Sitôt sortis, la télé nous les montrait à
nouveau, comme s'ils pouvaient reprendre leurs activités
en toutes quiétudes. Etions-nous satisfait ? Nous les regardions,
les pauvres. Ils pleuraient dans nos écrans, alors que nous
étions à table, tout en affirmant leur désir
de retrouver les fonctions qu'ils occupaient avant de choir.

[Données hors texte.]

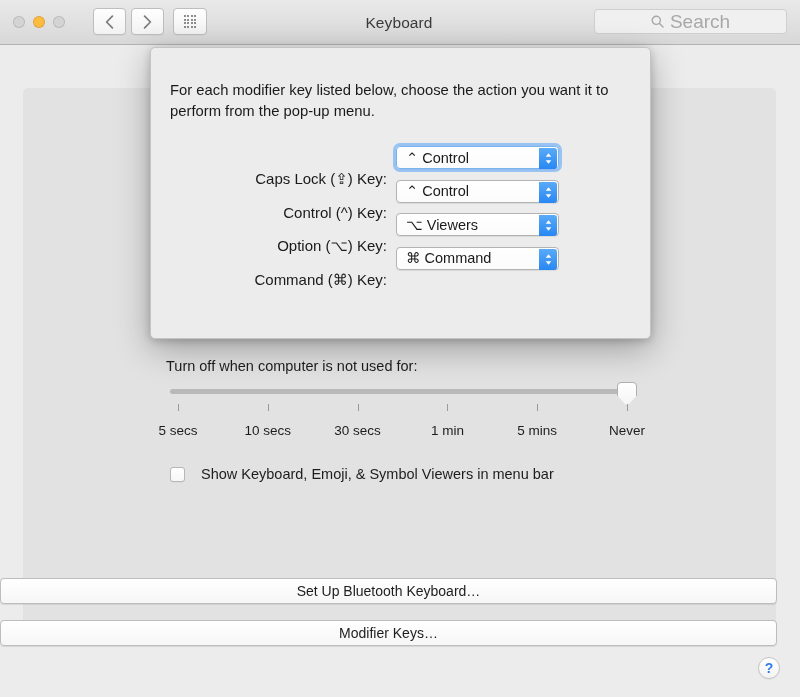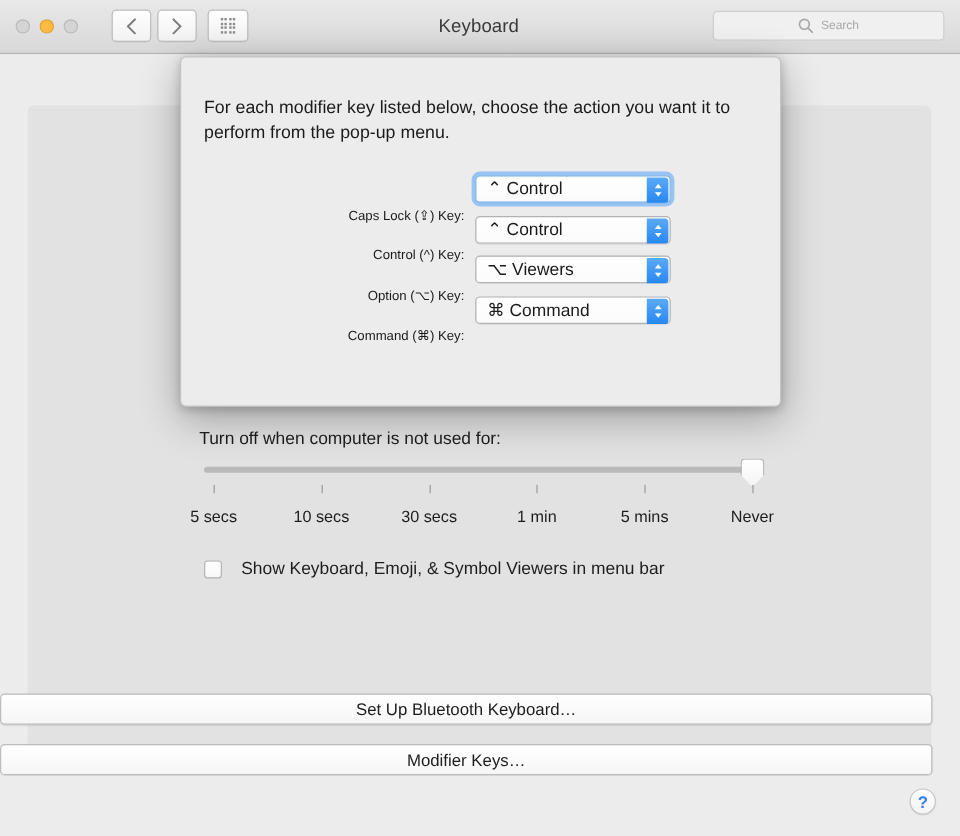"Search" .searchfield .s-ph { font-size: 10px -> 19px }
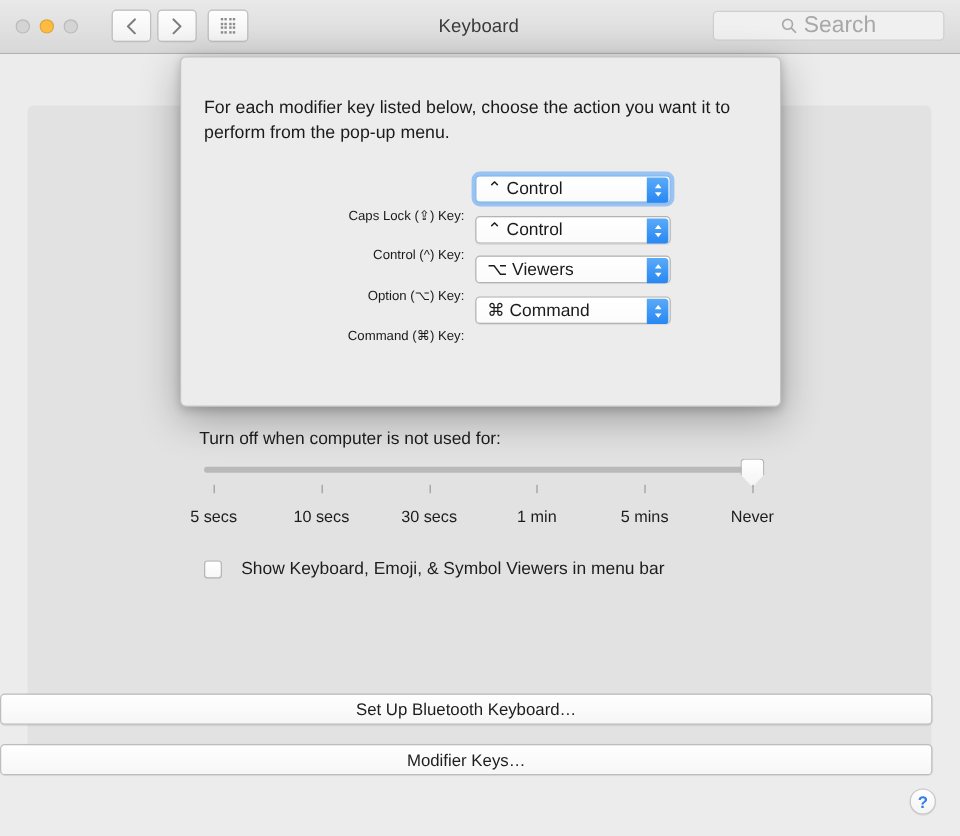"Caps Lock (⇪) Key:" .row-label { font-size: 11px -> 15px }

Par certains côté, entre la soupe et le dessert, grâce
à ces hommes malhonnêtes mais respectueux, la télé
nous donnait le sentiment que la justice était d'une grande
injustice. Du coup, Akhim, moi, ses amis, d'autres jeunes qui cherchaient
encore ce qu'ils pourraient faire de leurs vies, comprenions que
ce mot n'avait plus aucun sens.
Avec Sandra je regardais souvent Canal +, en clair, lorsque je n'avais
pas encore de décodeur pirate, puis à n'importe quelle
heure du jour ou de la nuit. Nous regardions, sur cette chaîne,
toute une série de nouveaux animateurs et animatrices, des
jeunes qui ressemblaient à d'autres jeunes, c'est à
dire à elle, à moi. La télé nous disait
que n'importe qui, avec une gueule un peu sympa, pouvait faire de
la télé. C'est pourquoi, cette chaîne ne nous
fit pas seulement fantasmer avec un film porno chaque mois mais,
déjà, elle posait les bases du futur succès
du Loft de M6.
Et Louise, la belle Louise, m'avoua qu'elle rêvait d'y être,
derrière le petit écran. Elle voulait être connue
et reconnue, aimée et célébrée. Les
princes et les princesses, de nos jours, sont les gens qui passent
à télé, c'est ça qui fait rêver.
Elle me dit tout ça. Du coup, le soir, lorsque nous nous
étions fatigué de faire l'amour puis de faire connaissance,
j'avais allumé la télé pour que nous puissions
nous épanouir devant des pubs et des programmes stupides
dans lesquels un jour, peut-être, si elle avait de la chance,
Louise figurerait.
Ce soir-là Akhim sonna à ma porte. Après lui
avoir ouvert, je m'étais empressé de retrouver ma
place près de Louise, sur le canapé. Elle et moi ressemblions
presque à un vrai couple et notre attitude de dévotion
amoureuse devant le petit écran, réclamait une quelconque
sanctification. Sa conception de la femme étant fortement
marquée par sa religion, (il avait ouvert le Coran pour savoir
ce qu'est une femme et aussi à quoi elle sert) quand elle
n'entrait pas dans les cases mère, sœur ou épouse,
Akhim pensait que c'était une pute en puissance. Lorsqu'elle
couchait le premier soir, aucun doute n'était permis. Pour
lui, la preuve était donc établie que Louise était
une pute. Et je regardais la télé avec elle au lieu
de la jeter ! Il ne pouvait nous donner sa bénédiction,
ni faire semblant d'apprécier de nous voir dans cette posture.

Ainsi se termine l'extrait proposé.